In cases where we are not going to use the Hydrovane for extended periods of sailing or motoring we take the hydrovane rudder off. This involves pulling a pin from the base of the shaft where it goes through the top of the rudder. You have to be at water level to do this so being in a dinghy or stern-to at a dock or quay is helpful. But if you’re agile you can climb over the transom and squat on the hydrovane support; hang on with one hand and use the other to pull the pin. The rudder is heavier than water so I have it secured with a length of line as a precaution at all times. Once the pin is pulled I just pull the rudder up using the line. Putting the rudder back on is the reverse process and is a little trickier when hanging on with one hand because you need to hold the rudder at the right orientation to line up the holes for the pin.


  • No lines to steering wheel
  • Can serve as emergency rudder
  • Almost maintenance free, no rust or corrosion
  • Simple install, unobtrusive


  • Requires a light touch to get everything balanced and staying on course, but extremely reliable once it’s ‘dialed in’.
  • Cost $4500
  • Finicky on a beam reach
  • Cannot pull rudder up easily, have to pull a pin and remove it from the base of the shaft (unlike other types which can swing the rudder up out of the water)

We had to handsteer on only one passage, to the Va’vau Group, Tonga, when it was 35-40 knots from astern with 25 foot following seas.
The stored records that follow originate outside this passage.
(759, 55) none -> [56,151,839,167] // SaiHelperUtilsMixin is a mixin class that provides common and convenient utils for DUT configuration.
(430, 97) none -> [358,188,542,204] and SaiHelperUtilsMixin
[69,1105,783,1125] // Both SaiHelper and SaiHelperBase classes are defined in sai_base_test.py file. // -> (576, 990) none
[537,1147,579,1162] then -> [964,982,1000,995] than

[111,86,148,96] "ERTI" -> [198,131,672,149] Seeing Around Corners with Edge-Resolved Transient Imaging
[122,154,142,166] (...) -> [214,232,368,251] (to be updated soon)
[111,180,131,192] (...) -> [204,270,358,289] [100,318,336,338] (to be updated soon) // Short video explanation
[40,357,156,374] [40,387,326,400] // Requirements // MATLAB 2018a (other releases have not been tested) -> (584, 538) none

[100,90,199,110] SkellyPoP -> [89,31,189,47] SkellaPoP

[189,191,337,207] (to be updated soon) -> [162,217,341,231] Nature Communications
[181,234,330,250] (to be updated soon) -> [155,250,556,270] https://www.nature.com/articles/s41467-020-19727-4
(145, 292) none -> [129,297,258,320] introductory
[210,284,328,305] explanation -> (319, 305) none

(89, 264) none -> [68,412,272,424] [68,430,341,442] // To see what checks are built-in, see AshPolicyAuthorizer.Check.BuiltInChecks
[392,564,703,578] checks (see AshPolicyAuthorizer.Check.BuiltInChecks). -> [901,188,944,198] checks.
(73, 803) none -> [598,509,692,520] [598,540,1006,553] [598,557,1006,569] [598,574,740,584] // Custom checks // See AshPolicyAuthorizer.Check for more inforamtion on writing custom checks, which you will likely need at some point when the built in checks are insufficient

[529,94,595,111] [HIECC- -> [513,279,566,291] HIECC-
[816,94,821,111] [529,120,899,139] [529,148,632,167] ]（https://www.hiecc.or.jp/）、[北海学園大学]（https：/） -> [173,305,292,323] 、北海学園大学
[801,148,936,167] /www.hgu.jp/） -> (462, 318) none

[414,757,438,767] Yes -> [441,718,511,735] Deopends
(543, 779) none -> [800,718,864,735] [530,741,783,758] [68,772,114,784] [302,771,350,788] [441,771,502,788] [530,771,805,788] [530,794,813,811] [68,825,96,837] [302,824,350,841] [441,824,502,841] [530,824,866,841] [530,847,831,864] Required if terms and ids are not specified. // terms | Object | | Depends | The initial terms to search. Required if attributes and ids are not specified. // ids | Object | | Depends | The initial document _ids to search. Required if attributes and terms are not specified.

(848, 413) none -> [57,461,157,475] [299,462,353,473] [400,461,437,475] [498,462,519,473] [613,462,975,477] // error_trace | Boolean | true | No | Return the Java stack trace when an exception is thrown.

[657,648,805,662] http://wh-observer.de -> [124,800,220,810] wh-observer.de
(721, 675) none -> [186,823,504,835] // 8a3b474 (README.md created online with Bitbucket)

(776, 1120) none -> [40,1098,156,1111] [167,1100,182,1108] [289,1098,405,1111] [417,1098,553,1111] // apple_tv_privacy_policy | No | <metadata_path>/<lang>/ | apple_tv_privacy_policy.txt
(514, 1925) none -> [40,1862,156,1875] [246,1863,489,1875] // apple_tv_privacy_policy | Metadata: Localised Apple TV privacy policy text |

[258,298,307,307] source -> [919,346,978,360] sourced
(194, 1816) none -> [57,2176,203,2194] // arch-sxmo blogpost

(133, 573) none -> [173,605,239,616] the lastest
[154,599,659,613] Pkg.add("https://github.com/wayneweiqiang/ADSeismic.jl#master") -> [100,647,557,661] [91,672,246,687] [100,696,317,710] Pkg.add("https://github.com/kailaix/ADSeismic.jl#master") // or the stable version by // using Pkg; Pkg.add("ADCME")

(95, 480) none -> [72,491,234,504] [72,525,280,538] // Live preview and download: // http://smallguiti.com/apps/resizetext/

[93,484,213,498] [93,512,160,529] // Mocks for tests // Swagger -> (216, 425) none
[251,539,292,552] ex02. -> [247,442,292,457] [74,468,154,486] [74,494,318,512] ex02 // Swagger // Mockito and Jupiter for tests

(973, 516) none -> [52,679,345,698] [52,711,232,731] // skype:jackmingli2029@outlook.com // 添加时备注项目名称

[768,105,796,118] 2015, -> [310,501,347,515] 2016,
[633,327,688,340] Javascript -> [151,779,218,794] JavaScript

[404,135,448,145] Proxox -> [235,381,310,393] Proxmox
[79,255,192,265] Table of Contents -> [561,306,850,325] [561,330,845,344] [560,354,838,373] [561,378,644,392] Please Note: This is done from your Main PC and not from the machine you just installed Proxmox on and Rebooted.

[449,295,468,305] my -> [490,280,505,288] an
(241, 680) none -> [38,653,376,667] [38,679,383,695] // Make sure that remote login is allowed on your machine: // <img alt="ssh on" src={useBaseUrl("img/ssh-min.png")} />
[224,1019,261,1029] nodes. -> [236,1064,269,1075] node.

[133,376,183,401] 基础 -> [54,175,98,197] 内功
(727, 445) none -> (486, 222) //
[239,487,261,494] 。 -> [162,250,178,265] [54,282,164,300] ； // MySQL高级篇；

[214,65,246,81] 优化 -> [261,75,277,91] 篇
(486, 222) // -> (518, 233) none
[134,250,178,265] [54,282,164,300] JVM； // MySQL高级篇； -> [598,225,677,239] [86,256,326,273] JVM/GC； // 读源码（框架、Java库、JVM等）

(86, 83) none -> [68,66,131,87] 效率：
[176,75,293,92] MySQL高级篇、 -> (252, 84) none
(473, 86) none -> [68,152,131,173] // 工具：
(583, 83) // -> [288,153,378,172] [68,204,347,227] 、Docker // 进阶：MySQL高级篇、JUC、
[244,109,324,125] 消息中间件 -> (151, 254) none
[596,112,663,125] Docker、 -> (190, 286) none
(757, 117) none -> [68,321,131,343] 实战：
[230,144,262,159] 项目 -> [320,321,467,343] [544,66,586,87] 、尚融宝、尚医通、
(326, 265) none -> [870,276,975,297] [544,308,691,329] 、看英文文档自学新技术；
The boat would surf down the waves and spin out at the bottom in the windshadow of the wave if the helmsman didn’t take corrective action. So we had probably 20 hours of hand steering over the course of a year. Not bad.

Our passage from Hawaii to San Francisco included a heavy gale in the last 600 nm with winds up to 50kts true (according to B&G). “Irene” stayed on the same point of sail, with a triple-reefed main and a storm stays’l, while we stayed below, only popping up every 15 minutes to scan the horizon and marvel at the size of the waves.

KP44s are well known for weather helm – in San Francisco bay we often sail with too much canvas up in ‘the slot’ and end up having to wrestle the wheel to leeward to maintain course. Reefing and trimming properly eliminates this problem, and saves the arm muscles. A servo-pendulum rig will turn the wheel against a large force in a strong wind so you may get away with an over-powered rig for longer than you will with the Hydrovane. In that same wind the Hydrovane will be overpowered by the weather helm. The vane will go all the way over and turn the Hydrovane rudder until it is stalled and the boat will head up anyways. Once you reef and trim, the Hydrovane does fine in pretty much any wind.

I think having the Hydrovane made me much more aware of helm trim and sailplan balance simply because it was essential to the proper operation of the device. In fact, we had a crew member on for our passage through Mexico to the Galapagos and he never did get the hang of adjusting the Hydrovane.

Hydrovane is now producing the bigger rudder (six inches longer with the same profile). If I start another refit to go cruising again the bigger rudder will be on my ‘buy’ list ($625 ugh). Also on my list would be the new ‘stubby’ vane (12 inches shorter and 8 inches wider) because the standard vane collides with my wind generator mast/outboard crane on certain points of sail.

One important thing that I really like about the Hydrovane is the simplicity of the system and its heavy-duty, bullet proof constuction. It’s just really well built and not a lot can go wrong with it. It requires no maintenance other than to wash it with fresh water and detergent, let dry, and spray with WD40 – ONCE A YEAR. Nice.